Anywhere the string "size" shows up in the listing below, copy the line it is in.

== Data for this task

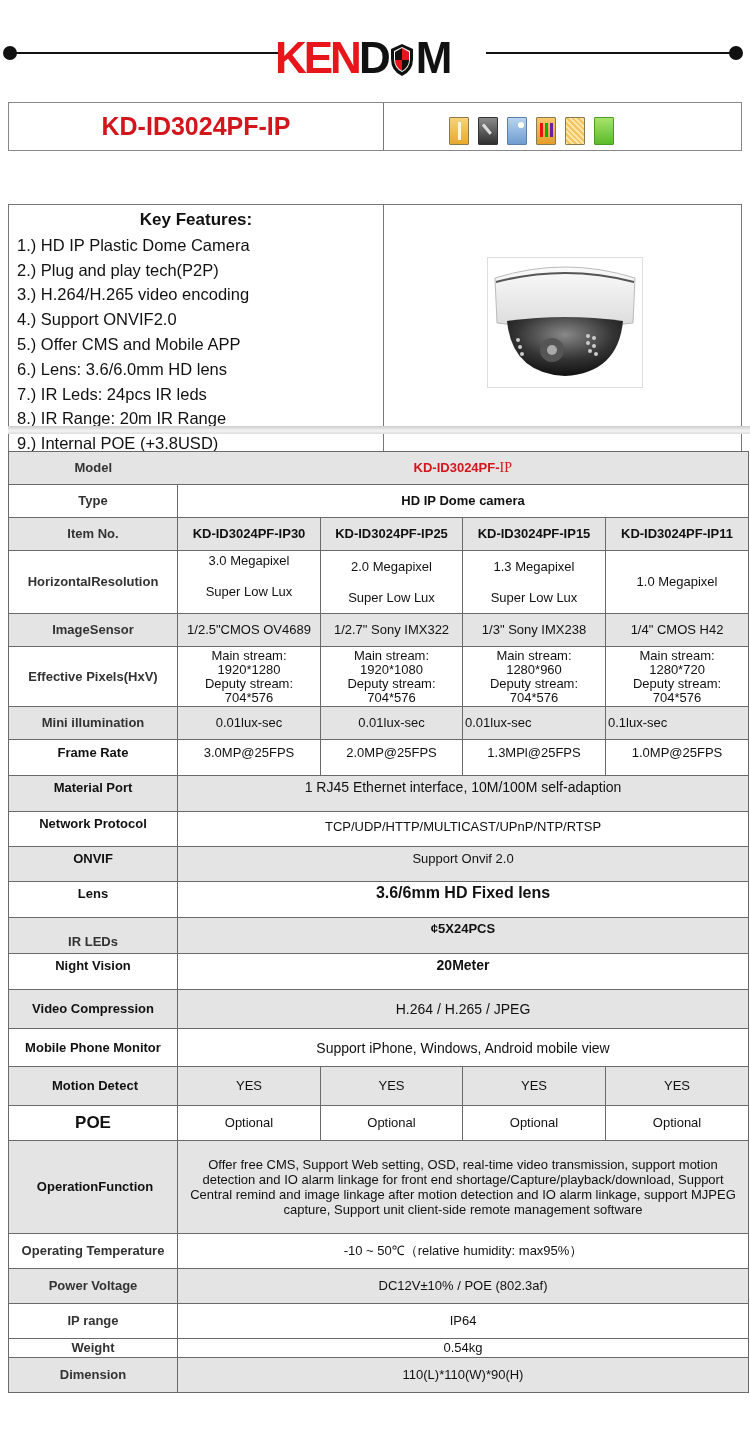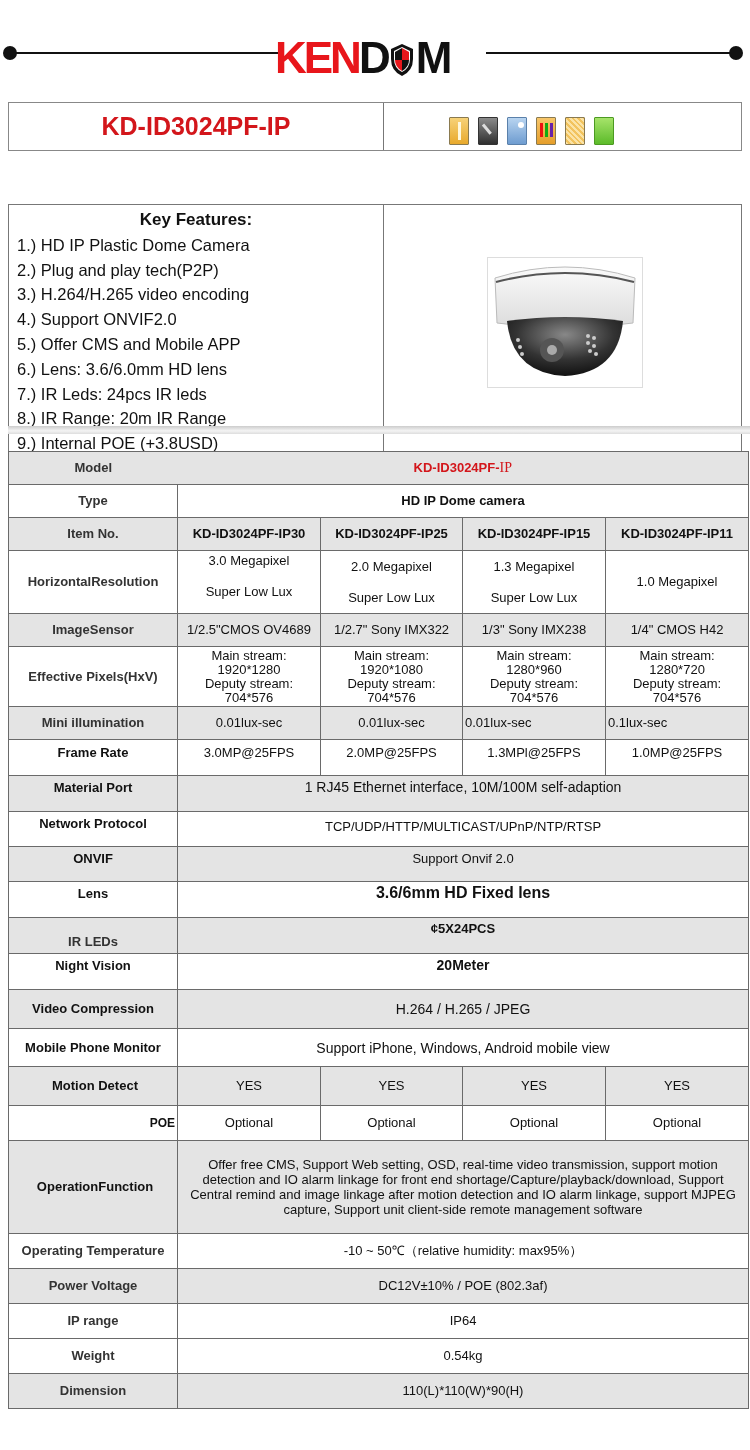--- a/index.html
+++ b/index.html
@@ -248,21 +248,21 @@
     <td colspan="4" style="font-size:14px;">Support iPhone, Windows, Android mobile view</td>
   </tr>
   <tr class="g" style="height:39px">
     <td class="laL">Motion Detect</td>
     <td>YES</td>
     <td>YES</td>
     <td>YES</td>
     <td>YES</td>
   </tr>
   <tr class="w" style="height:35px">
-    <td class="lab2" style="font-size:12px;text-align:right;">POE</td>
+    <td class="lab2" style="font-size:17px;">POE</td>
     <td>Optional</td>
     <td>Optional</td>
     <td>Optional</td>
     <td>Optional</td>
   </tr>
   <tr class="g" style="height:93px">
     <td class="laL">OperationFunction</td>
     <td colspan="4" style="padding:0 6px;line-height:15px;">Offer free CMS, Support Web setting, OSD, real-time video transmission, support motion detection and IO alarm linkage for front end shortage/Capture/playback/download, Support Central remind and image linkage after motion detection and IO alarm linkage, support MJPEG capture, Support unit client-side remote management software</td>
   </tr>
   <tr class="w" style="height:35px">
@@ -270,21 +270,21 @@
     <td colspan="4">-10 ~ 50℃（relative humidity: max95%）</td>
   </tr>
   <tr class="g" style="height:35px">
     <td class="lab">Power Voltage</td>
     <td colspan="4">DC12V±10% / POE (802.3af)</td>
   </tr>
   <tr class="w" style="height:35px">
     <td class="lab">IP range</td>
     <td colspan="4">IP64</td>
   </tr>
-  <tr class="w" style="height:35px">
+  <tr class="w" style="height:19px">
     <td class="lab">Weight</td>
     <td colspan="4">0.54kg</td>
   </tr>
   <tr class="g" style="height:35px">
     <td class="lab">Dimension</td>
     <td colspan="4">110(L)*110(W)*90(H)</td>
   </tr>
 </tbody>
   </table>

====

▸ Response to the exercise
     <td colspan="4" style="font-size:14px;">Support iPhone, Windows, Android mobile view</td>
-    <td class="lab2" style="font-size:12px;text-align:right;">POE</td>
+    <td class="lab2" style="font-size:17px;">POE</td>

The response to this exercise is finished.